## [WORK INSTRUCTIONS]
Restate word for word the entries below, starting with the line with "font-weight: none ->" and continuing through the line with "text: Accord ->". Include both of those lines and no others.

## [TASK INPUT]
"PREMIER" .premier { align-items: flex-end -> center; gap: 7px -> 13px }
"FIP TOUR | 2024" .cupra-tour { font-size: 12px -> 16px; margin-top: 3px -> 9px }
--
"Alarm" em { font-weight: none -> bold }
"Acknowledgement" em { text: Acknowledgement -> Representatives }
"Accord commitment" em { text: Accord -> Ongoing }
...
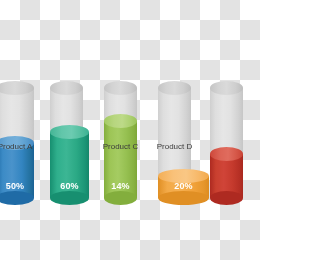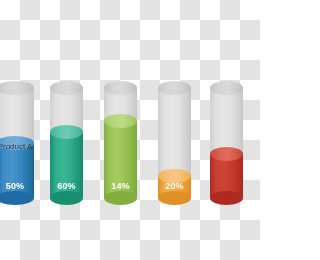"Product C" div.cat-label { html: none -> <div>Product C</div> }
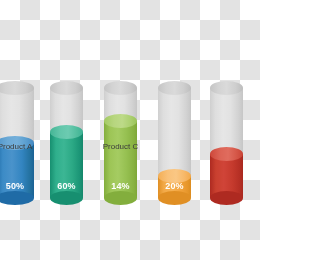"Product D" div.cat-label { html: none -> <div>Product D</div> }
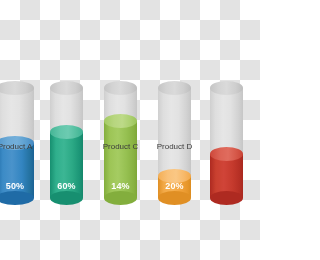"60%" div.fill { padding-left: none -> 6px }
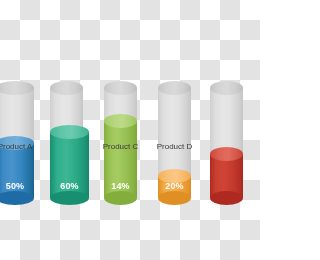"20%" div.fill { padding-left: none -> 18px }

## [OUTPUT OF THE EXERCISE]
"Alarm" em { font-weight: none -> bold }
"Acknowledgement" em { text: Acknowledgement -> Representatives }
"Accord commitment" em { text: Accord -> Ongoing }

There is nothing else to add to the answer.